Child mortality rates have plummeted to less than half of what they were in 1990, but it is not enough. We have to acknowledge tremendous global progress, especially since 2000, when many countries have tripled the rate of reduction of under-five mortality, yet far too large number of children are still dying from preventable causes before their fifth birthday – and indeed within their first month of life – should impel us to redouble our efforts to do what we know needs to be done. We cannot continue to fail them.
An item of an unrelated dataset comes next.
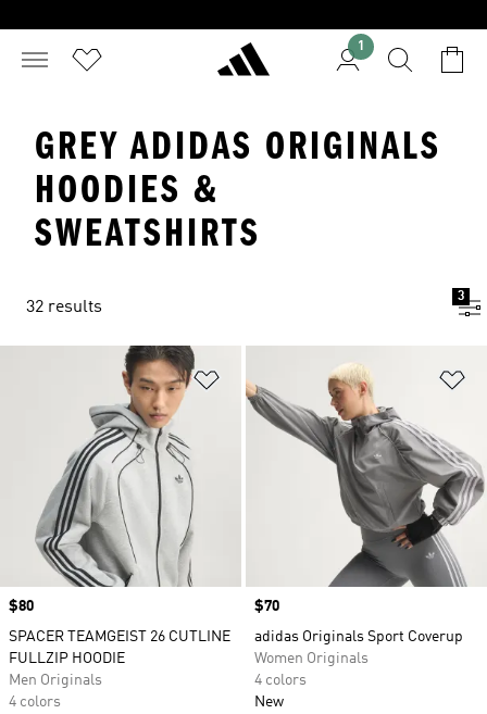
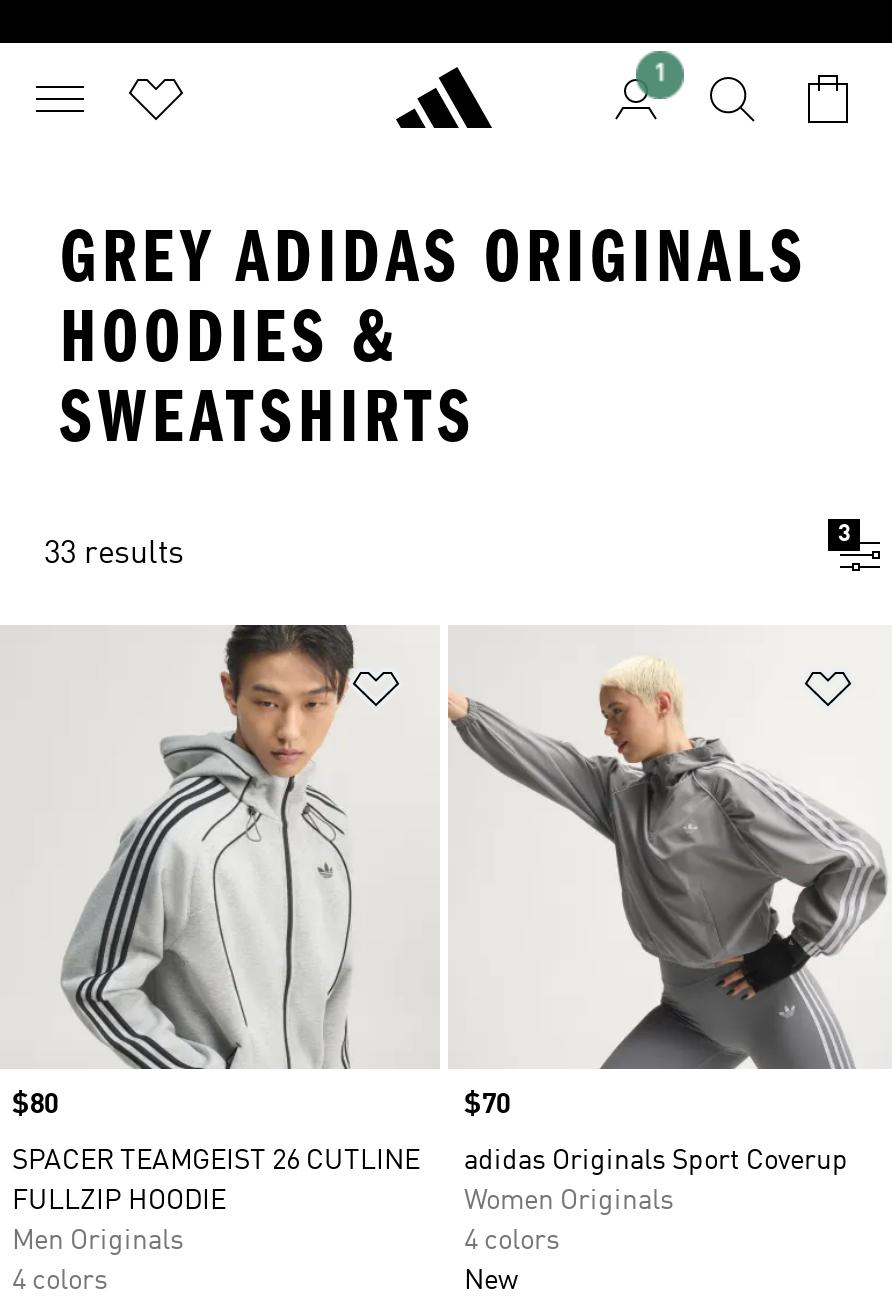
[26,299,102,316] 32 results -> [44,539,184,571] 33 results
17,000 fewer children die each day than in 1990, but more than six million children still die before their fifth birthday each year
15.6 million Deaths averted from measles since 2000
Child mortality has declined rapidly since 2000, but reductions in neonatal mortality need to accelerate:
Significant progress has been made in reducing child mortality. In 2015, the mortality rate for children under age 5 worldwide was 43 deaths per 1,000 live births—a 44 per cent reduction since 2000. This translates to 5.9 million under-5 deaths in 2015, down from 9.8 million in 2000. But despite progress in every region, wide disparities persist. Sub-Saharan Africa continues to have the highest under-5 mortality rate, with 84 deaths per 1,000 live births in 2015— about twice the global average.
Children are most vulnerable in the first 28 days of life (the neonatal period). To reduce child deaths even further, greater attention must be focused on this crucial period, where progress has not been as rapid. In 2015, the global neonatal mortality rate was 19 deaths per 1,000 live births, a 37 per cent reduction since 2000. This means that, in 2015, about 2.7 million children died in the first month of life. Neonatal mortality remains highest in Central and Southern Asia and in sub-Saharan Africa: 29 deaths per 1,000 live births in 2015 in both regions.
The share of newborn deaths in all under-5 deaths grew from 40 per cent in 2000 to 45 per cent in 2015, due to the slower pace of progress among newborns. It is estimated that 40 per cent of neonatal deaths could be prevented by providing high-quality care for both mother and baby around the time of birth.
Children born into poverty are almost twice as likely to die before the age of five as those from wealthier families.
Children of educated mothers even mothers with only primary schooling are more likely to survive than children of mothers with no education
If the Sustainable Development Goal
child health target is to be met, increased investment in scaling up lifesaving interventions, with proactive attention to reaching the most vulnerable and marginalized populations, is needed.
Tracking national mortality levels (and other outcome indicators and coverage rates) is important but insufficient; within country disaggregation also is necessary to monitor equity in intervention coverage and health outcomes.
Addressing the determinants of health, including limited maternal education, absolute poverty
, and relative poverty, is needed for deeper and sustained gains in child survival and health. This will require attention to socio-political-economic policies that drive health and their determinants.